Putri Marina (tengah) dalam Losmen Bu Broto. Paragon Pictures
Mathias Muchus adalah satu satu “orang lama” Losmen yang kembali mendapat peran. Namun, bila dia dulu bermain sebagai Tarjo, si anak bungsu kini bermain sebagai “bapaknya”—Pak Broto. Mathias memilih menginterpretasikan ulang sosok Pak Broto. Sosok ayah pencinta ukulele ini tak hanya digambarkan sabar dan tenang, tapi juga cenderung pemaklum bila dibanding istrinya yang dominan. “Dasar karakternya memang sama dengan karakter di serial dulu: sosok pensiunan dengan sindrom pasca-purnajabatan. Namun saya membuat penyesuaian lagi karena Jeng Sri dan Mbak Pur mewakili karakter anak zaman sekarang,” ujarnya.

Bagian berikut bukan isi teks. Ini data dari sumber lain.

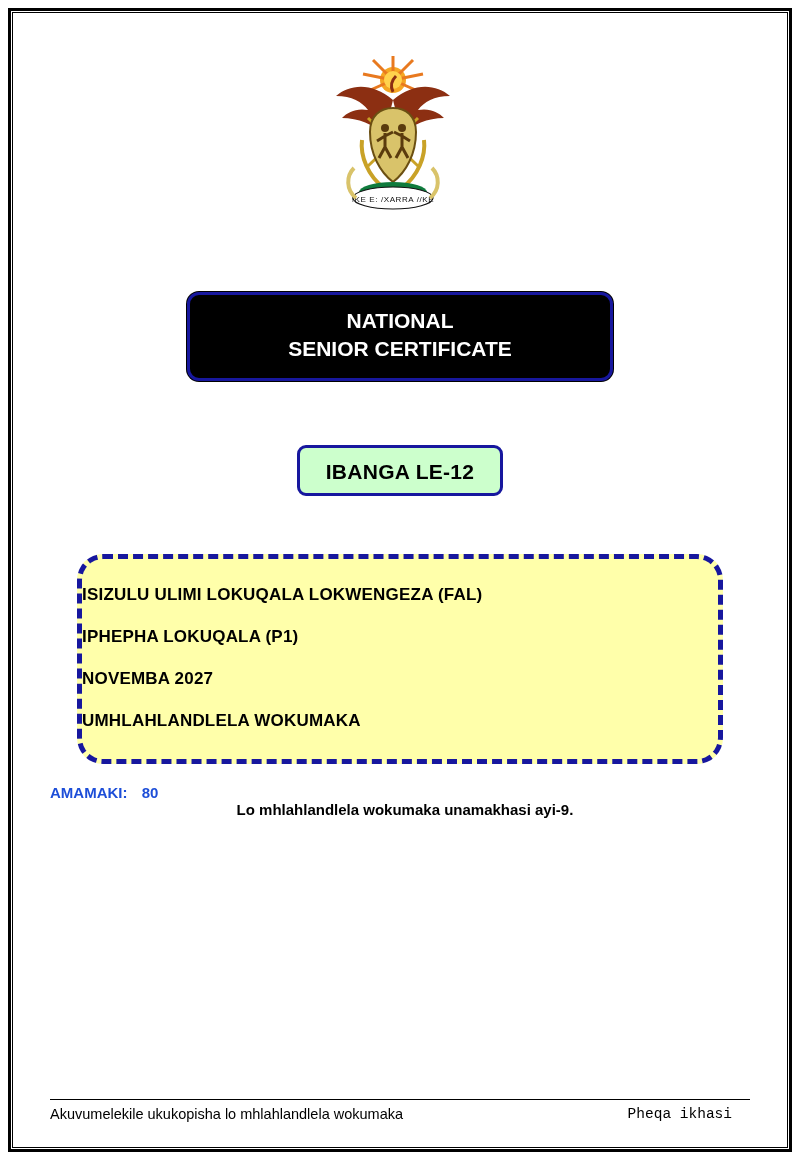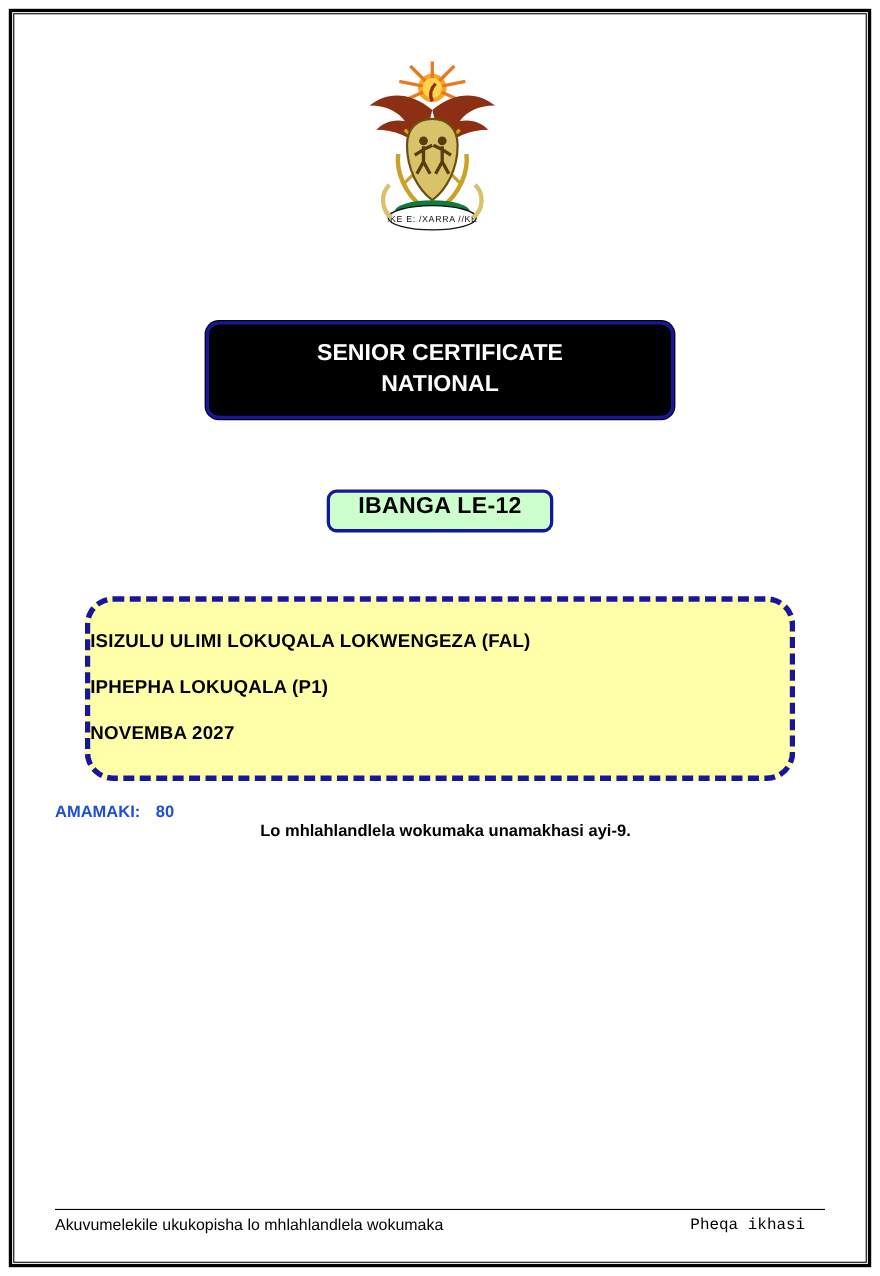--- a/index.html
+++ b/index.html
@@ -112,21 +112,21 @@
   
   .grade-wrap {
     display: flex;
     justify-content: center;
     margin-top: 64px;
   }
   .grade-box {
     background: #ccffcc;
     border: 3px solid #17179e;
     border-radius: 9px;
-    padding: 0 26px 9px 26px;
+    padding: 12px 26px 9px 26px;
     font-weight: bold;
     font-size: 21px;
     color: #000000;
     letter-spacing: 0.3px;
   }
 
   
   .subject-wrap {
     display: flex;
     justify-content: center;
@@ -248,34 +248,35 @@
           <path d="M108 150 C118 142 118 128 110 120" stroke="#d9c36a" stroke-width="4" fill="none"></path>
 
           <path d="M71 44 C68 38 70 32 74 28" stroke="#8c2f12" stroke-width="3" fill="none"></path>
         </svg>
       </div>
 
     </div>
 
     <div class="nsc-wrap">
       <div class="nsc-box">
+        <div>NATIONAL</div>
         <div>SENIOR CERTIFICATE</div>
-        <div>NATIONAL</div>
       </div>
     </div>
 
     <div class="grade-wrap">
       <div class="grade-box">IBANGA LE-12</div>
     </div>
 
     <div class="subject-wrap">
       <div class="subject-box">
         <p class="subject-line">ISIZULU ULIMI LOKUQALA LOKWENGEZA (FAL)</p>
         <p class="subject-line">IPHEPHA LOKUQALA (P1)</p>
         <p class="subject-line">NOVEMBA 2027</p>
+        <p class="subject-line">UMHLAHLANDLELA WOKUMAKA</p>
       </div>
     </div>
 
     <div class="marks">
       <span class="label">AMAMAKI:</span>
       <span>80</span>
     </div>
 
     <div class="pages-note">Lo mhlahlandlela wokumaka unamakhasi ayi-9.</div>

Kekhasan serial Losmen yang gesekan konfliknya bertumpu pada perbedaan karakter dalam sebuah keluarga hadir pula di Losmen Bu Broto. Kita bakal mendapati perseteruan dan kecemburuan yang biasa terjadi dalam hubungan kakak-adik, tapi pada akhirnya bara itu dapat dipadamkan. Begitu pun bisnis ketimuran, melekat di film ini. Terlihat bagaimana keluarga Bu Broto sempat juga ngos-ngosan karena urusan pengeluaran, tapi tetap ingin menyuguhkan yang terbaik bagi tamunya. “Bisnis Losmen Bu Broto tidak kaku, tidak mencari untung, ataupun memeras orang yang menginap. Tamu diperlakukan istimewa, seperti menyambut keluarga yang datang dari jauh,” kata Mathias.
Losmen Bu Broto amat rapi menuntun kita menyelami karakter satu per satu. Walau begitu, memang film ini baru berfokus pada dua-tiga orang saja. Karakter Tarjo, serta Pak dan Bu Broto, misalnya, belum diberi porsi sebesar Jeng Sri dan Mbak Pur. Pilihan ini sekaligus membuka kemungkinan Losmen Bu Broto akan dibikinkan sekuel. Film pun ditutup dengan manis, beserta adegan simbolis: penggantian papan nama losmen, dengan visual yang lebih kekinian dan trendi.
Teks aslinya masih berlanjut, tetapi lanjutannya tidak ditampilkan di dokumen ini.